25. THE FIRST STATE OF THIS MOST ANCIENT CHURCH, OR ITS RISE AND MORNING, is described in the first chapter of Genesis by these words:
God said, Let us make man in our image, after our likeness; and God created man in His own image; in the image of God created He him; male and female created He them (Gen. i 26, 27);
and also by these in the second chapter:
Jehovah God formed man dust of the earth, and breathed into his nostrils the breath of lives; and man became a living soul (Gen. ii 7).
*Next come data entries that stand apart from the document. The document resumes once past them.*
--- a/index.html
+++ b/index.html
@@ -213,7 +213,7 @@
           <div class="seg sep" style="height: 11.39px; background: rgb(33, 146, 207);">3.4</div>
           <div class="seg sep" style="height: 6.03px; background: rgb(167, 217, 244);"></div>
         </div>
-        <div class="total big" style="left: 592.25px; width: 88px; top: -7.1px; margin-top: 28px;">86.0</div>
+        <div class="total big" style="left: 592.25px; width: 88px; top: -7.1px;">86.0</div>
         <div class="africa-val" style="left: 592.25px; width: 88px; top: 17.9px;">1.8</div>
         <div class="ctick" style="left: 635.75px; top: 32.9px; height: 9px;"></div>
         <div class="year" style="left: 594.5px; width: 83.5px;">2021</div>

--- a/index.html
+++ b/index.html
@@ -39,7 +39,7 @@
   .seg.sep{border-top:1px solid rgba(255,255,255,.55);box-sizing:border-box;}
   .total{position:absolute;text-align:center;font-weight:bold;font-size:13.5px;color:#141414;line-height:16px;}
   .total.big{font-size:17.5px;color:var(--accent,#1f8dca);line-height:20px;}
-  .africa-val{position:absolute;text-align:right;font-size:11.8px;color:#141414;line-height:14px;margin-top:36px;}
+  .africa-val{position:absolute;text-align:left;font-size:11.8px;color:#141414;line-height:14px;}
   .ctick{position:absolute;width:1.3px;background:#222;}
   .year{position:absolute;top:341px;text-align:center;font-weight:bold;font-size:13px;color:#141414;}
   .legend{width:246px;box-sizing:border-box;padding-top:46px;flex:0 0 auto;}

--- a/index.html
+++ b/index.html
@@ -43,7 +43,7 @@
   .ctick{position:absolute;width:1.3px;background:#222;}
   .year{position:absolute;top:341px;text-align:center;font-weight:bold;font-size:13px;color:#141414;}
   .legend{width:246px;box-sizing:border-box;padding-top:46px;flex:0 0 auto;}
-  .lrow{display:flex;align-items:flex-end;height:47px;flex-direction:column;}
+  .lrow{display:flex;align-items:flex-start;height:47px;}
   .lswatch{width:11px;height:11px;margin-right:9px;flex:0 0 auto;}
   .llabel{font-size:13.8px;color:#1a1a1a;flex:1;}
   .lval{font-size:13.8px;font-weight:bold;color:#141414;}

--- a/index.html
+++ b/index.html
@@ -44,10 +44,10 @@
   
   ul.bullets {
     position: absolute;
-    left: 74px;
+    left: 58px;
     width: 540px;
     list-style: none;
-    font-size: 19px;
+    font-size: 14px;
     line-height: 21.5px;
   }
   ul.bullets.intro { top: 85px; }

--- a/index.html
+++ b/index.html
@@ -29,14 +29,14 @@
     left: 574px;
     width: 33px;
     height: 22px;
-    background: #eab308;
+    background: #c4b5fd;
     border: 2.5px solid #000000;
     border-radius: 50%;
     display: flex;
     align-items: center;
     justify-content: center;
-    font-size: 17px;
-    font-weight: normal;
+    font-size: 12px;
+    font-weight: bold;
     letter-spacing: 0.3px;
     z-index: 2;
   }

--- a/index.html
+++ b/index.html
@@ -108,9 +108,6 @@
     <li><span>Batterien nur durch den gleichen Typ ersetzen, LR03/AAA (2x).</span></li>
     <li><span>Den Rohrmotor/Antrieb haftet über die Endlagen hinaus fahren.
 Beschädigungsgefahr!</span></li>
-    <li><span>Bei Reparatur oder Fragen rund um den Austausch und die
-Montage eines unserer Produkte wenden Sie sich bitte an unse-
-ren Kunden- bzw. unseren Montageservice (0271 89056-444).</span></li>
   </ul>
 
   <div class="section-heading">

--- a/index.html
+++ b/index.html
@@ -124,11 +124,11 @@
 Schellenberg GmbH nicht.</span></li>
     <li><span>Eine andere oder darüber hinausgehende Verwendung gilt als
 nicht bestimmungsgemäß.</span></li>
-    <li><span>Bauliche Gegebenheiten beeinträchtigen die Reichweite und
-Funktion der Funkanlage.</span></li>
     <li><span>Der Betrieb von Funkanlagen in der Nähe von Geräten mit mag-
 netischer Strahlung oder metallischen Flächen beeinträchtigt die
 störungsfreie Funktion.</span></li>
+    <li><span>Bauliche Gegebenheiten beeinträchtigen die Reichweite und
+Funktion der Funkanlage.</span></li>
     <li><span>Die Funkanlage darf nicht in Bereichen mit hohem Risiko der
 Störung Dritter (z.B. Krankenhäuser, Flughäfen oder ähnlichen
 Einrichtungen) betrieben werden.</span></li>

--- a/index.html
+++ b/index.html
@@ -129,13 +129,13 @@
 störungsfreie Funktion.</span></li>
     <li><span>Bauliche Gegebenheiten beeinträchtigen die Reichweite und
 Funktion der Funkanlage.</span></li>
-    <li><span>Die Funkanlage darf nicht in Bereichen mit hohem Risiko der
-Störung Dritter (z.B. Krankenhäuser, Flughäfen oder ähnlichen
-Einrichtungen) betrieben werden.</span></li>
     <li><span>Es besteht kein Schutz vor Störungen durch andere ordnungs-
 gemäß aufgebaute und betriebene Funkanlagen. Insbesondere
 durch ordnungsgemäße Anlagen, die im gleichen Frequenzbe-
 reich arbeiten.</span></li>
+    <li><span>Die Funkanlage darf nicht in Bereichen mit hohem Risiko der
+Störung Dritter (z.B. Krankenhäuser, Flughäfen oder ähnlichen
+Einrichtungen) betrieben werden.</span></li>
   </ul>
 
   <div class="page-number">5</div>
That its rise, or morning, is described by his being made, or created, "in the image of God," is because every man, when he is first born, and while an infant, is an "image of God" interiorly; for the faculty of receiving and of applying to himself those things which proceed from God, is implanted in him; and since he is also formed "dust of the earth" exteriorly, and there is thence in him an inclination to lick that dust like the serpent (Gen. iii 14), therefore, if he remains an external or natural man, and does not become at the same time internal, or spiritual, he destroys the "image of God," and puts on the image of the serpent which seduced Adam. But, on the other hand, the man who strives and labours to become an "image of God," subdues the external man in himself, and interiorly in the natural becomes spiritual, thus spiritual-natural; and this is effected by a new creation, that is, regeneration by the Lord. Such a man is an "image of God," because he wills and believes that he lives from God and not from himself: on the contrary, man is an image of the serpent as long as he wills and believes that he lives from himself and not from God. What is man but an "image of God" when he wills and believes that he is in the Lord and the Lord in him (John vi 56; xiv 20; xv 4, 5, 7; xvii 26), and that he can do nothing of himself (John iii 27; xv 5)? What is a man but an "image of God" when, by a new birth, he becomes a "son of God" (John i 12, 13)? Who does not know that the image of the father is in the son? The rise, or morning, of this Church is described by Jehovah God's "breathing into his nostrils the breath of lives," and by his thus "becoming a living soul," because by "lives," in the plural, are meant love and wisdom, which two are essentially God; for, in proportion as a man receives and applies to himself those two essentials of life, which proceed continually from God, and continually flow into the souls of men, in the same proportion he becomes "a living soul"; for "lives" are the same as love and wisdom. Hence it is evident, that the rise and morning of the life of the men of the Most Ancient Church, who taken collectively are represented by Adam, is described by those two shrines of life.